[Edit difference data]
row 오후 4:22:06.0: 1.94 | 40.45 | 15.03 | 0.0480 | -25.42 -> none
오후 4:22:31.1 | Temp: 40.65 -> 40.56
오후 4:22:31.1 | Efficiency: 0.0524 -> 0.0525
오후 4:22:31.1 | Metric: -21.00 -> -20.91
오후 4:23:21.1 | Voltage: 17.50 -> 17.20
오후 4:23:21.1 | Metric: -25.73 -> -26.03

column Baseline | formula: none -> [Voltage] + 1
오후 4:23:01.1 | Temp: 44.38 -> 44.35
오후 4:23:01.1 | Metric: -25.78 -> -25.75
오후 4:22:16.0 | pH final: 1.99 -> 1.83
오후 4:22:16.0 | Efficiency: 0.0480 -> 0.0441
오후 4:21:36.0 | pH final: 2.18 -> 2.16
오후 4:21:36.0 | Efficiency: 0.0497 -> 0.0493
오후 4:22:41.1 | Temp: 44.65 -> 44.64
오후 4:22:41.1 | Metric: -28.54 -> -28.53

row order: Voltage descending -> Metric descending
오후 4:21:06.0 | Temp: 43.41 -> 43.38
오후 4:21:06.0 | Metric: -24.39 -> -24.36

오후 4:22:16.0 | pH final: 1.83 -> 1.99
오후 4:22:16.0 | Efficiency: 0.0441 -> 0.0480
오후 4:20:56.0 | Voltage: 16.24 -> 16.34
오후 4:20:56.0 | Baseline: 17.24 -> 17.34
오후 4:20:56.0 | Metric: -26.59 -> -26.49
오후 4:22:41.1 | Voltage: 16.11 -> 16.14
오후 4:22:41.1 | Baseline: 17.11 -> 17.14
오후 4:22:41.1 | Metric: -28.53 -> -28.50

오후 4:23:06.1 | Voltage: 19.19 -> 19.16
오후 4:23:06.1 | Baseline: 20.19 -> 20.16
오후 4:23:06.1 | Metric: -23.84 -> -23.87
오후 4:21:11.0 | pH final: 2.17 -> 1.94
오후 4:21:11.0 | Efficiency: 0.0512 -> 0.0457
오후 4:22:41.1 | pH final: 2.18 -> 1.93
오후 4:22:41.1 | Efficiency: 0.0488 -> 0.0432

*ACTIVITY:*
Could you print exactly the lines from the one containing "오후 4:23:21.1 | Voltage: 17.50 -> 17.20" through the last line of the records above?

*EXPECTED ANSWER:*
오후 4:23:21.1 | Voltage: 17.50 -> 17.20
오후 4:23:21.1 | Metric: -25.73 -> -26.03

column Baseline | formula: none -> [Voltage] + 1
오후 4:23:01.1 | Temp: 44.38 -> 44.35
오후 4:23:01.1 | Metric: -25.78 -> -25.75
오후 4:22:16.0 | pH final: 1.99 -> 1.83
오후 4:22:16.0 | Efficiency: 0.0480 -> 0.0441
오후 4:21:36.0 | pH final: 2.18 -> 2.16
오후 4:21:36.0 | Efficiency: 0.0497 -> 0.0493
오후 4:22:41.1 | Temp: 44.65 -> 44.64
오후 4:22:41.1 | Metric: -28.54 -> -28.53

row order: Voltage descending -> Metric descending
오후 4:21:06.0 | Temp: 43.41 -> 43.38
오후 4:21:06.0 | Metric: -24.39 -> -24.36

오후 4:22:16.0 | pH final: 1.83 -> 1.99
오후 4:22:16.0 | Efficiency: 0.0441 -> 0.0480
오후 4:20:56.0 | Voltage: 16.24 -> 16.34
오후 4:20:56.0 | Baseline: 17.24 -> 17.34
오후 4:20:56.0 | Metric: -26.59 -> -26.49
오후 4:22:41.1 | Voltage: 16.11 -> 16.14
오후 4:22:41.1 | Baseline: 17.11 -> 17.14
오후 4:22:41.1 | Metric: -28.53 -> -28.50

오후 4:23:06.1 | Voltage: 19.19 -> 19.16
오후 4:23:06.1 | Baseline: 20.19 -> 20.16
오후 4:23:06.1 | Metric: -23.84 -> -23.87
오후 4:21:11.0 | pH final: 2.17 -> 1.94
오후 4:21:11.0 | Efficiency: 0.0512 -> 0.0457
오후 4:22:41.1 | pH final: 2.18 -> 1.93
오후 4:22:41.1 | Efficiency: 0.0488 -> 0.0432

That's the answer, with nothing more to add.